#### Exercise:
After locating the line that contains "FERRI X CAVALLO FOOTALL" in the data below, set down exactly that line and each one after it through the line that contains "total: 13751.08 -> 13650.64", and nothing more.

#### Excerpted data:

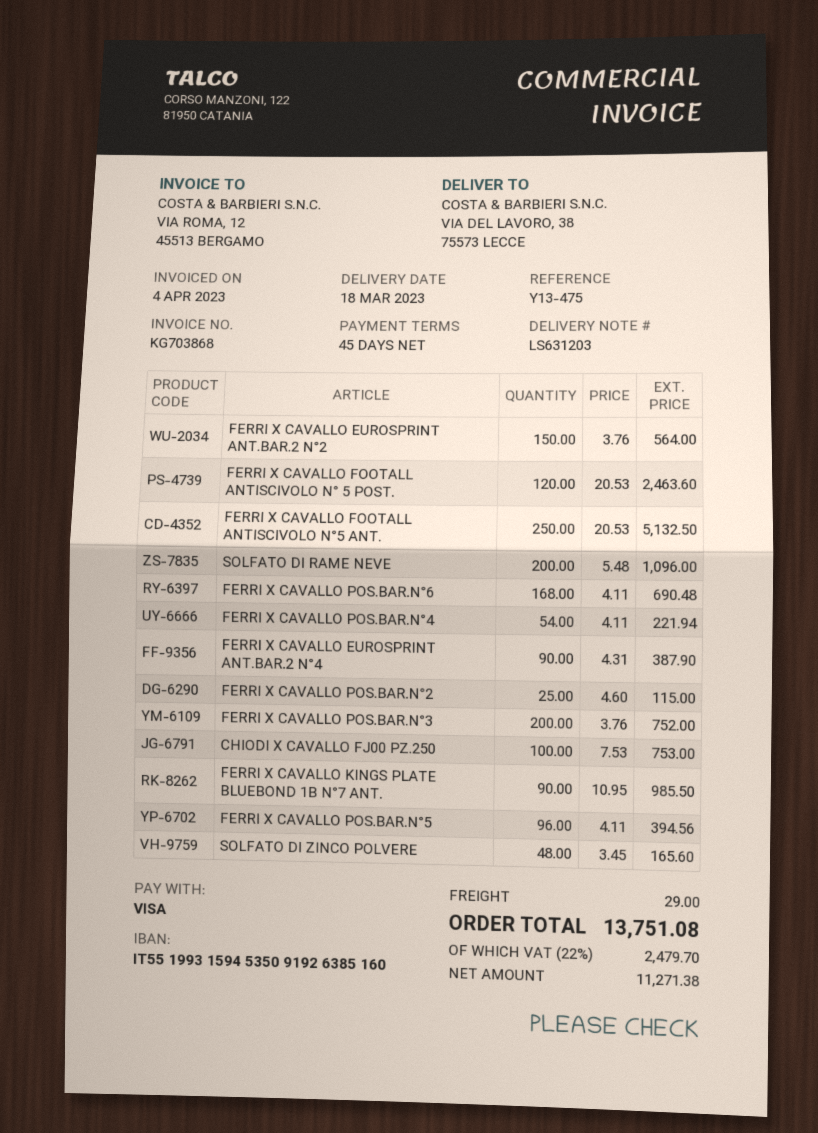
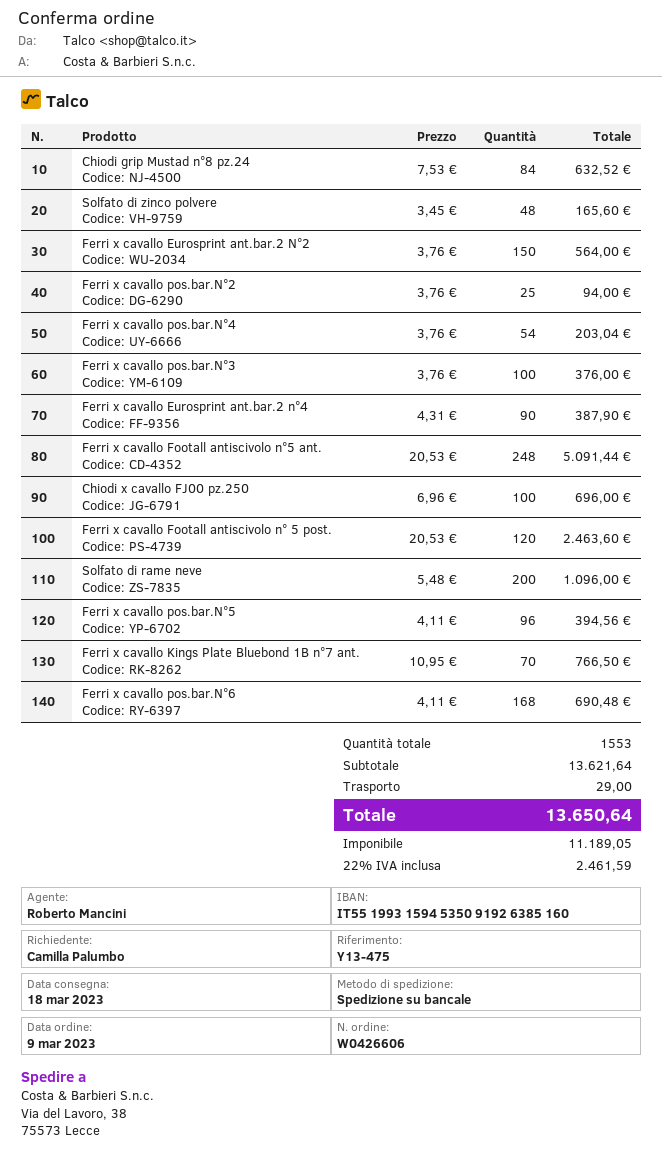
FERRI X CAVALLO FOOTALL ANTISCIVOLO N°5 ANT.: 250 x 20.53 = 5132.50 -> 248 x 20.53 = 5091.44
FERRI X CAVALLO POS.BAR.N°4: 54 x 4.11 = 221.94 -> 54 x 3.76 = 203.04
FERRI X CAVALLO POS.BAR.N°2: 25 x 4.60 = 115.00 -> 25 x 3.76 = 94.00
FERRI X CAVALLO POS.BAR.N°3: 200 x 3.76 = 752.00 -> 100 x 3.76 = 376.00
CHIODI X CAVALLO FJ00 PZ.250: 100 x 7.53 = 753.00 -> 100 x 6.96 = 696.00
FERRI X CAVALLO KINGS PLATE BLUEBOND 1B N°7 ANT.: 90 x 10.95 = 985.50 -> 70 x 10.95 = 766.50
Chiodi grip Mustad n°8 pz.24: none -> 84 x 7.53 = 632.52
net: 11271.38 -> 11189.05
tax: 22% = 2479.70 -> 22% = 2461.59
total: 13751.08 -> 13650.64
--
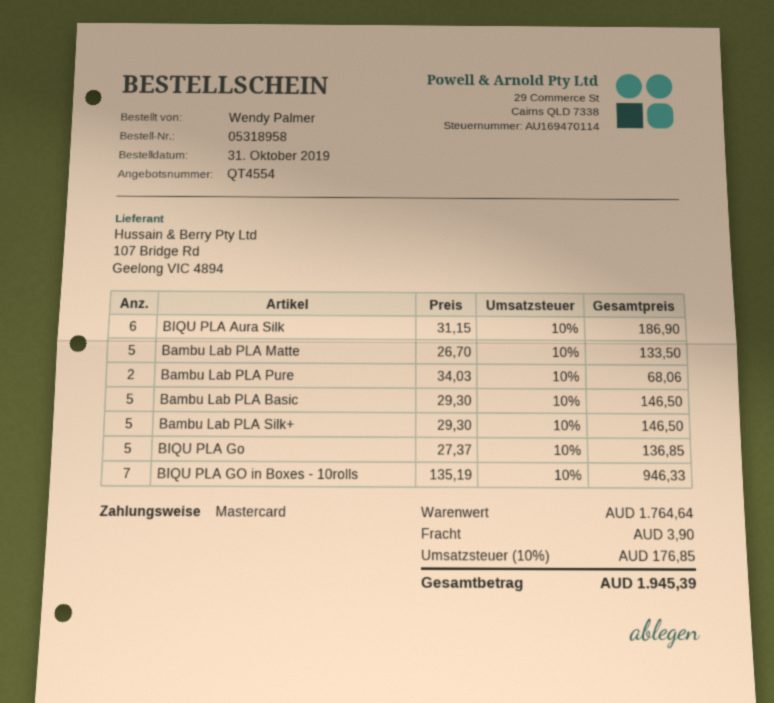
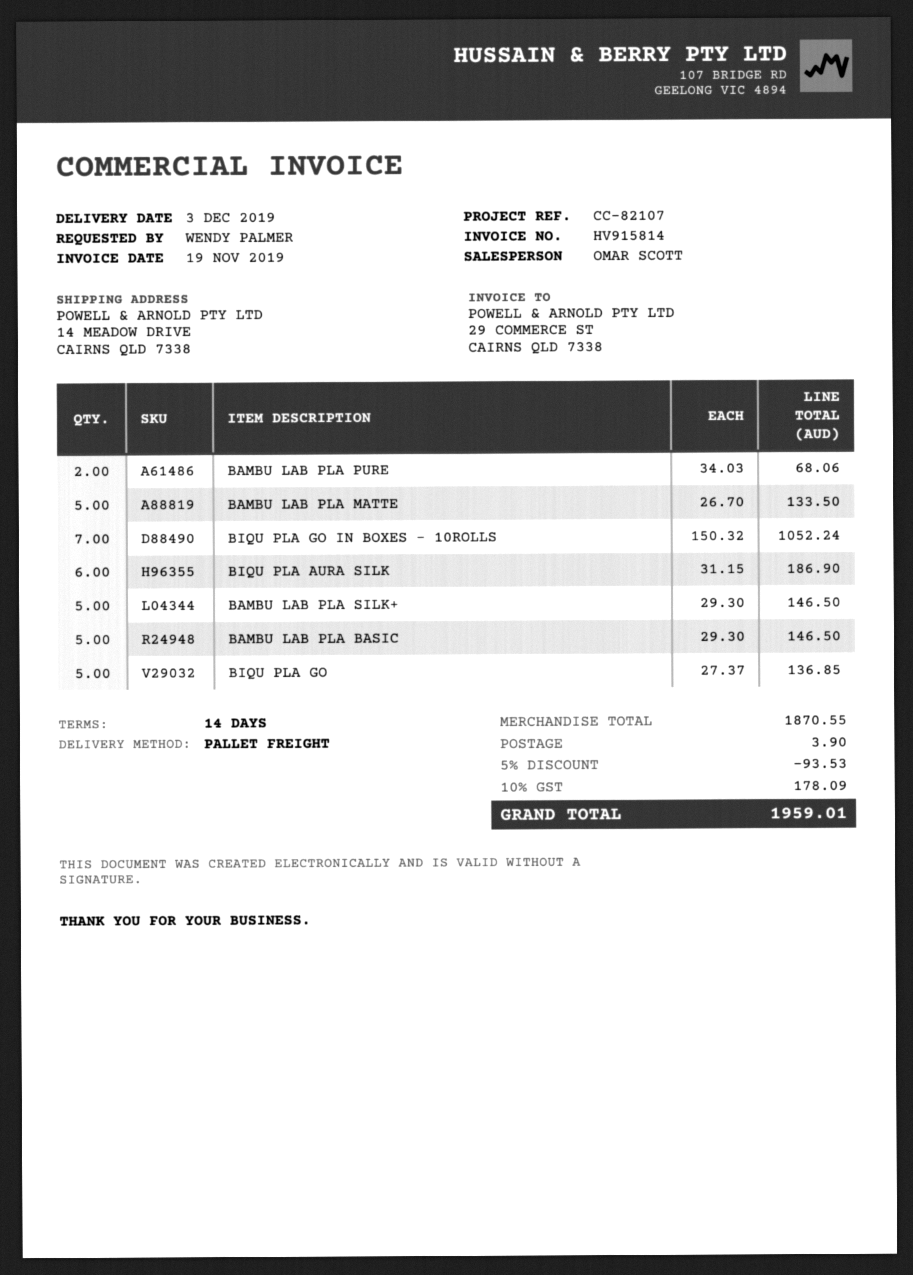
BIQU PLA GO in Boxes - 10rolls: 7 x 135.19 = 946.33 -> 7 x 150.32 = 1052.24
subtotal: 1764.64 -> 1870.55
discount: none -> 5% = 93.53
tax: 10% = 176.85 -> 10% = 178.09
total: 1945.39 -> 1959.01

#### Solution to this exercise:
FERRI X CAVALLO FOOTALL ANTISCIVOLO N°5 ANT.: 250 x 20.53 = 5132.50 -> 248 x 20.53 = 5091.44
FERRI X CAVALLO POS.BAR.N°4: 54 x 4.11 = 221.94 -> 54 x 3.76 = 203.04
FERRI X CAVALLO POS.BAR.N°2: 25 x 4.60 = 115.00 -> 25 x 3.76 = 94.00
FERRI X CAVALLO POS.BAR.N°3: 200 x 3.76 = 752.00 -> 100 x 3.76 = 376.00
CHIODI X CAVALLO FJ00 PZ.250: 100 x 7.53 = 753.00 -> 100 x 6.96 = 696.00
FERRI X CAVALLO KINGS PLATE BLUEBOND 1B N°7 ANT.: 90 x 10.95 = 985.50 -> 70 x 10.95 = 766.50
Chiodi grip Mustad n°8 pz.24: none -> 84 x 7.53 = 632.52
net: 11271.38 -> 11189.05
tax: 22% = 2479.70 -> 22% = 2461.59
total: 13751.08 -> 13650.64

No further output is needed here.